───── STUDY MATERIAL ─────

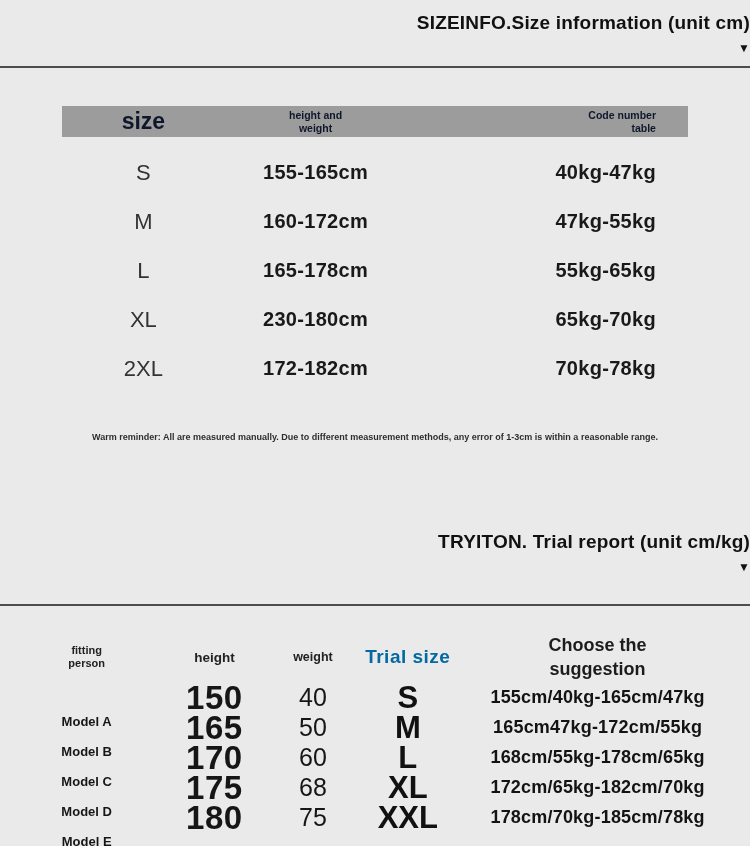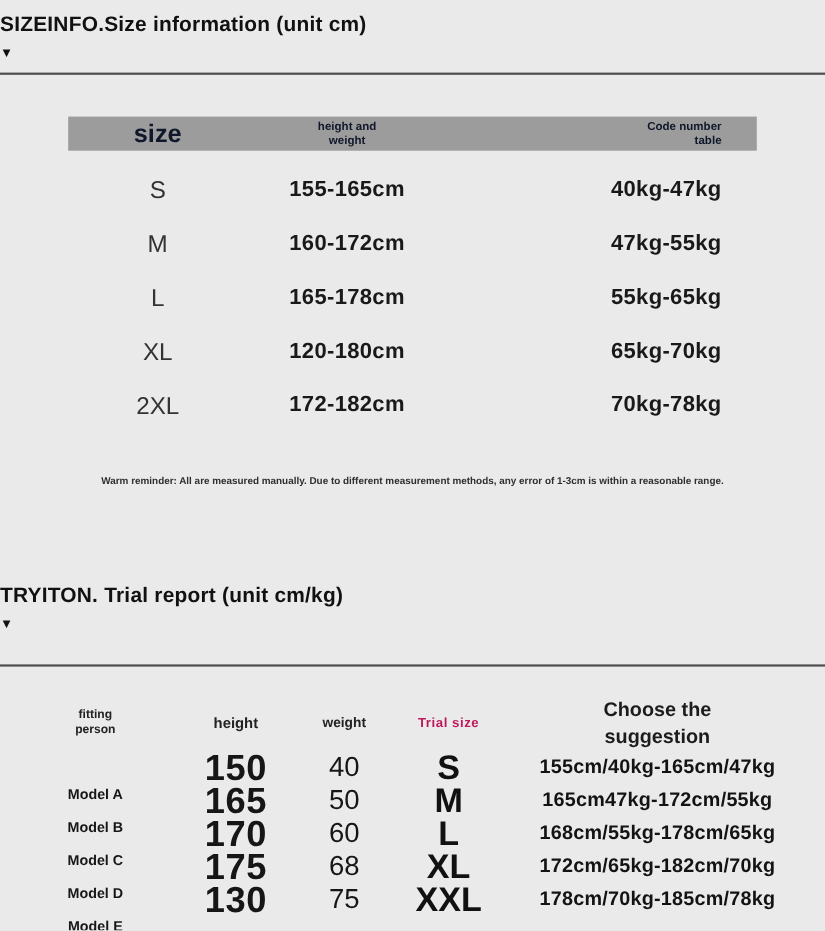--- a/index.html
+++ b/index.html
@@ -6,21 +6,21 @@
   html,body { background:#eaeaea; }
   .page {
     position:relative;
     width:750px; height:846px;
     background:#eaeaea;
     overflow:hidden;
     font-family:"Liberation Sans", sans-serif;
     color:#1a1a1a;
     margin:0 auto;
   }
-  .sec-head { text-align:left; }
+  .sec-head { text-align:right;margin-left:48px; }
   #s1-head { padding-top:10px; }
   #s2-head { padding-top:86px; }
   .sec-title {
     font-size:19px; font-weight:700; line-height:26px;
     color:#111; letter-spacing:0.2px;
   }
   .sec-arrow {
     margin-top:4px; font-size:12px; line-height:16px; color:#111;
   }
   .rule { height:2px; background:#4d4d4d; }
@@ -56,21 +56,21 @@
   .trial-row { display:flex; align-items:center; height:30px; }
   .trial-row.first { margin-top:6px; }
   .t1 { width:21%; text-align:center; }
   .t2 { width:14%; text-align:center; }
   .t3 { width:13%; text-align:center; }
   .t4 { width:13%; text-align:center; }
   .t5 { width:39%; text-align:center; }
   .th-person  { font-size:11px; font-weight:700; line-height:1.2; white-space:pre-line; color:#222; }
   .th-height  { font-size:13.5px; font-weight:700; color:#222; }
   .th-weight  { font-size:12.5px; font-weight:700; color:#222; }
-  .th-trial   { font-size:12px; font-weight:700; letter-spacing:0.5px; color:#be185d; }
+  .th-trial   { font-size:19px; font-weight:700; letter-spacing:0.5px; color:#0369a1; }
   .th-suggest { font-size:18px; font-weight:700; line-height:1.35; white-space:pre-line; color:#1c1c1c; }
   .td-person  { font-size:13px; font-weight:700; color:#161616;margin-top:48px; }
   .td-height  { font-size:33px; font-weight:700; line-height:1; letter-spacing:0.5px; color:#161616; }
   .td-weight  { font-size:25px; font-weight:400; line-height:1; color:#161616; }
   .td-trial   { font-size:31px; font-weight:700; line-height:1; color:#111; }
   .td-suggest { font-size:18px; font-weight:700; letter-spacing:0.2px; color:#131313; white-space:nowrap; }
 </style>
 </head>
 <body>
 
@@ -101,21 +101,21 @@
         <div class="c2 cell-val">160-172cm</div>
         <div class="c3 cell-val">47kg-55kg</div>
       </div>
       <div class="size-row">
         <div class="c1 cell-size">L</div>
         <div class="c2 cell-val">165-178cm</div>
         <div class="c3 cell-val">55kg-65kg</div>
       </div>
       <div class="size-row">
         <div class="c1 cell-size">XL</div>
-        <div class="c2 cell-val">120-180cm</div>
+        <div class="c2 cell-val">230-180cm</div>
         <div class="c3 cell-val">65kg-70kg</div>
       </div>
       <div class="size-row">
         <div class="c1 cell-size">2XL</div>
         <div class="c2 cell-val">172-182cm</div>
         <div class="c3 cell-val">70kg-78kg</div>
       </div>
     </div>
     <div class="note">Warm reminder: All are measured manually. Due to different measurement methods, any error of 1-3cm is within a reasonable range.</div>
   </div>
@@ -160,20 +160,20 @@
     </div>
     <div class="trial-row">
       <div class="t1 td-person">Model D</div>
       <div class="t2 td-height">175</div>
       <div class="t3 td-weight">68</div>
       <div class="t4 td-trial">XL</div>
       <div class="t5 td-suggest">172cm/65kg-182cm/70kg</div>
     </div>
     <div class="trial-row">
       <div class="t1 td-person">Model E</div>
-      <div class="t2 td-height">130</div>
+      <div class="t2 td-height">180</div>
       <div class="t3 td-weight">75</div>
       <div class="t4 td-trial">XXL</div>
       <div class="t5 td-suggest">178cm/70kg-185cm/78kg</div>
     </div>
   </div>
 
 </div>
 
 </body></html>

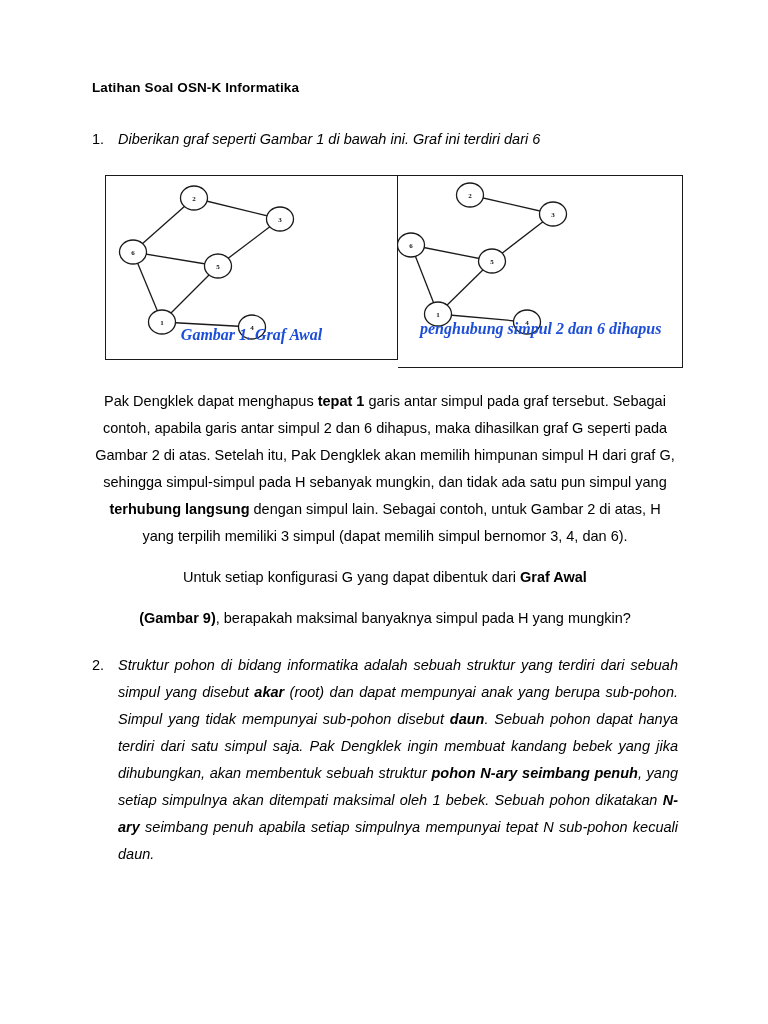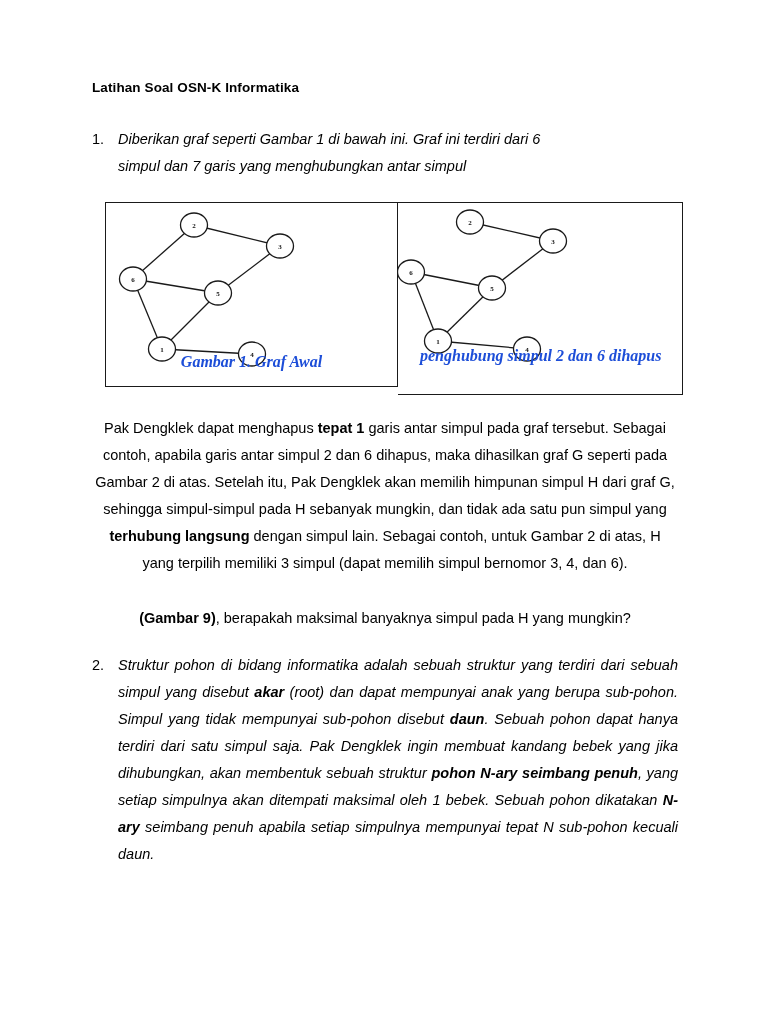--- a/index.html
+++ b/index.html
@@ -127,21 +127,20 @@
 
 <div class="page">
   <div class="content">
 
     <div class="doc-title">Latihan Soal OSN-K Informatika</div>
 
     <div class="numbered">
       <span class="num">1.</span>
       <div class="item-text">
         <span>Diberikan graf seperti Gambar 1 di bawah ini. Graf ini terdiri dari 6</span><br>
-        <span>simpul dan 7 garis yang menghubungkan antar simpul</span>
       </div>
     </div>
 
     <div class="figure-table">
 
       <div class="fig-cell fig-left">
         <svg class="fig-svg" width="291" height="183" viewBox="0 0 291 183">
           <g stroke="#1a1a1a" stroke-width="1.3" fill="none">
             <line x1="88" y1="22" x2="174" y2="43"></line>
             <line x1="88" y1="22" x2="27" y2="76"></line>
@@ -204,20 +203,21 @@
       </div>
 
     </div>
 
     <div class="gap-md"></div>
 
     <p class="para">Pak Dengklek dapat menghapus <b>tepat 1</b> garis antar simpul pada graf tersebut. Sebagai contoh, apabila garis antar simpul 2 dan 6 dihapus, maka dihasilkan graf G seperti pada Gambar 2 di atas. Setelah itu, Pak Dengklek akan memilih himpunan simpul H dari graf G, sehingga simpul-simpul pada H sebanyak mungkin, dan tidak ada satu pun simpul yang <b>terhubung langsung</b> dengan simpul lain. Sebagai contoh, untuk Gambar 2 di atas, H yang terpilih memiliki 3 simpul (dapat memilih simpul bernomor 3, 4, dan 6).</p>
 
     <div class="gap-sm"></div>
 
+    <p class="para">Untuk setiap konfigurasi G yang dapat dibentuk dari <b>Graf Awal</b></p>
 
     <div class="gap-sm"></div>
 
     <p class="para"><b>(Gambar 9)</b>, berapakah maksimal banyaknya simpul pada H yang mungkin?</p>
 
     <div class="gap-md"></div>
 
     <div class="numbered">
       <span class="num">2.</span>
       <div class="item-text just">Struktur pohon di bidang informatika adalah sebuah struktur yang terdiri dari sebuah simpul yang disebut <b>akar</b> (root) dan dapat mempunyai anak yang berupa sub-pohon. Simpul yang tidak mempunyai sub-pohon disebut <b>daun</b>. Sebuah pohon dapat hanya terdiri dari satu simpul saja. Pak Dengklek ingin membuat kandang bebek yang jika dihubungkan, akan membentuk sebuah struktur <b>pohon N-ary seimbang penuh</b>, yang setiap simpulnya akan ditempati maksimal oleh 1 bebek. Sebuah pohon dikatakan <b>N-ary</b> seimbang penuh apabila setiap simpulnya mempunyai tepat N sub-pohon kecuali daun.</div>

─────

== YOUR INSTRUCTIONS ==
Could you copy all of the entries above exactly, without the pictures?

== EXERCISE OUTPUT ==
--- a/index.html
+++ b/index.html
@@ -6,21 +6,21 @@
   html,body { background:#eaeaea; }
   .page {
     position:relative;
     width:750px; height:846px;
     background:#eaeaea;
     overflow:hidden;
     font-family:"Liberation Sans", sans-serif;
     color:#1a1a1a;
     margin:0 auto;
   }
-  .sec-head { text-align:left; }
+  .sec-head { text-align:right;margin-left:48px; }
   #s1-head { padding-top:10px; }
   #s2-head { padding-top:86px; }
   .sec-title {
     font-size:19px; font-weight:700; line-height:26px;
     color:#111; letter-spacing:0.2px;
   }
   .sec-arrow {
     margin-top:4px; font-size:12px; line-height:16px; color:#111;
   }
   .rule { height:2px; background:#4d4d4d; }
@@ -56,21 +56,21 @@
   .trial-row { display:flex; align-items:center; height:30px; }
   .trial-row.first { margin-top:6px; }
   .t1 { width:21%; text-align:center; }
   .t2 { width:14%; text-align:center; }
   .t3 { width:13%; text-align:center; }
   .t4 { width:13%; text-align:center; }
   .t5 { width:39%; text-align:center; }
   .th-person  { font-size:11px; font-weight:700; line-height:1.2; white-space:pre-line; color:#222; }
   .th-height  { font-size:13.5px; font-weight:700; color:#222; }
   .th-weight  { font-size:12.5px; font-weight:700; color:#222; }
-  .th-trial   { font-size:12px; font-weight:700; letter-spacing:0.5px; color:#be185d; }
+  .th-trial   { font-size:19px; font-weight:700; letter-spacing:0.5px; color:#0369a1; }
   .th-suggest { font-size:18px; font-weight:700; line-height:1.35; white-space:pre-line; color:#1c1c1c; }
   .td-person  { font-size:13px; font-weight:700; color:#161616;margin-top:48px; }
   .td-height  { font-size:33px; font-weight:700; line-height:1; letter-spacing:0.5px; color:#161616; }
   .td-weight  { font-size:25px; font-weight:400; line-height:1; color:#161616; }
   .td-trial   { font-size:31px; font-weight:700; line-height:1; color:#111; }
   .td-suggest { font-size:18px; font-weight:700; letter-spacing:0.2px; color:#131313; white-space:nowrap; }
 </style>
 </head>
 <body>
 
@@ -101,21 +101,21 @@
         <div class="c2 cell-val">160-172cm</div>
         <div class="c3 cell-val">47kg-55kg</div>
       </div>
       <div class="size-row">
         <div class="c1 cell-size">L</div>
         <div class="c2 cell-val">165-178cm</div>
         <div class="c3 cell-val">55kg-65kg</div>
       </div>
       <div class="size-row">
         <div class="c1 cell-size">XL</div>
-        <div class="c2 cell-val">120-180cm</div>
+        <div class="c2 cell-val">230-180cm</div>
         <div class="c3 cell-val">65kg-70kg</div>
       </div>
       <div class="size-row">
         <div class="c1 cell-size">2XL</div>
         <div class="c2 cell-val">172-182cm</div>
         <div class="c3 cell-val">70kg-78kg</div>
       </div>
     </div>
     <div class="note">Warm reminder: All are measured manually. Due to different measurement methods, any error of 1-3cm is within a reasonable range.</div>
   </div>
@@ -160,20 +160,20 @@
     </div>
     <div class="trial-row">
       <div class="t1 td-person">Model D</div>
       <div class="t2 td-height">175</div>
       <div class="t3 td-weight">68</div>
       <div class="t4 td-trial">XL</div>
       <div class="t5 td-suggest">172cm/65kg-182cm/70kg</div>
     </div>
     <div class="trial-row">
       <div class="t1 td-person">Model E</div>
-      <div class="t2 td-height">130</div>
+      <div class="t2 td-height">180</div>
       <div class="t3 td-weight">75</div>
       <div class="t4 td-trial">XXL</div>
       <div class="t5 td-suggest">178cm/70kg-185cm/78kg</div>
     </div>
   </div>
 
 </div>
 
 </body></html>

--- a/index.html
+++ b/index.html
@@ -127,21 +127,20 @@
 
 <div class="page">
   <div class="content">
 
     <div class="doc-title">Latihan Soal OSN-K Informatika</div>
 
     <div class="numbered">
       <span class="num">1.</span>
       <div class="item-text">
         <span>Diberikan graf seperti Gambar 1 di bawah ini. Graf ini terdiri dari 6</span><br>
-        <span>simpul dan 7 garis yang menghubungkan antar simpul</span>
       </div>
     </div>
 
     <div class="figure-table">
 
       <div class="fig-cell fig-left">
         <svg class="fig-svg" width="291" height="183" viewBox="0 0 291 183">
           <g stroke="#1a1a1a" stroke-width="1.3" fill="none">
             <line x1="88" y1="22" x2="174" y2="43"></line>
             <line x1="88" y1="22" x2="27" y2="76"></line>
@@ -204,20 +203,21 @@
       </div>
 
     </div>
 
     <div class="gap-md"></div>
 
     <p class="para">Pak Dengklek dapat menghapus <b>tepat 1</b> garis antar simpul pada graf tersebut. Sebagai contoh, apabila garis antar simpul 2 dan 6 dihapus, maka dihasilkan graf G seperti pada Gambar 2 di atas. Setelah itu, Pak Dengklek akan memilih himpunan simpul H dari graf G, sehingga simpul-simpul pada H sebanyak mungkin, dan tidak ada satu pun simpul yang <b>terhubung langsung</b> dengan simpul lain. Sebagai contoh, untuk Gambar 2 di atas, H yang terpilih memiliki 3 simpul (dapat memilih simpul bernomor 3, 4, dan 6).</p>
 
     <div class="gap-sm"></div>
 
+    <p class="para">Untuk setiap konfigurasi G yang dapat dibentuk dari <b>Graf Awal</b></p>
 
     <div class="gap-sm"></div>
 
     <p class="para"><b>(Gambar 9)</b>, berapakah maksimal banyaknya simpul pada H yang mungkin?</p>
 
     <div class="gap-md"></div>
 
     <div class="numbered">
       <span class="num">2.</span>
       <div class="item-text just">Struktur pohon di bidang informatika adalah sebuah struktur yang terdiri dari sebuah simpul yang disebut <b>akar</b> (root) dan dapat mempunyai anak yang berupa sub-pohon. Simpul yang tidak mempunyai sub-pohon disebut <b>daun</b>. Sebuah pohon dapat hanya terdiri dari satu simpul saja. Pak Dengklek ingin membuat kandang bebek yang jika dihubungkan, akan membentuk sebuah struktur <b>pohon N-ary seimbang penuh</b>, yang setiap simpulnya akan ditempati maksimal oleh 1 bebek. Sebuah pohon dikatakan <b>N-ary</b> seimbang penuh apabila setiap simpulnya mempunyai tepat N sub-pohon kecuali daun.</div>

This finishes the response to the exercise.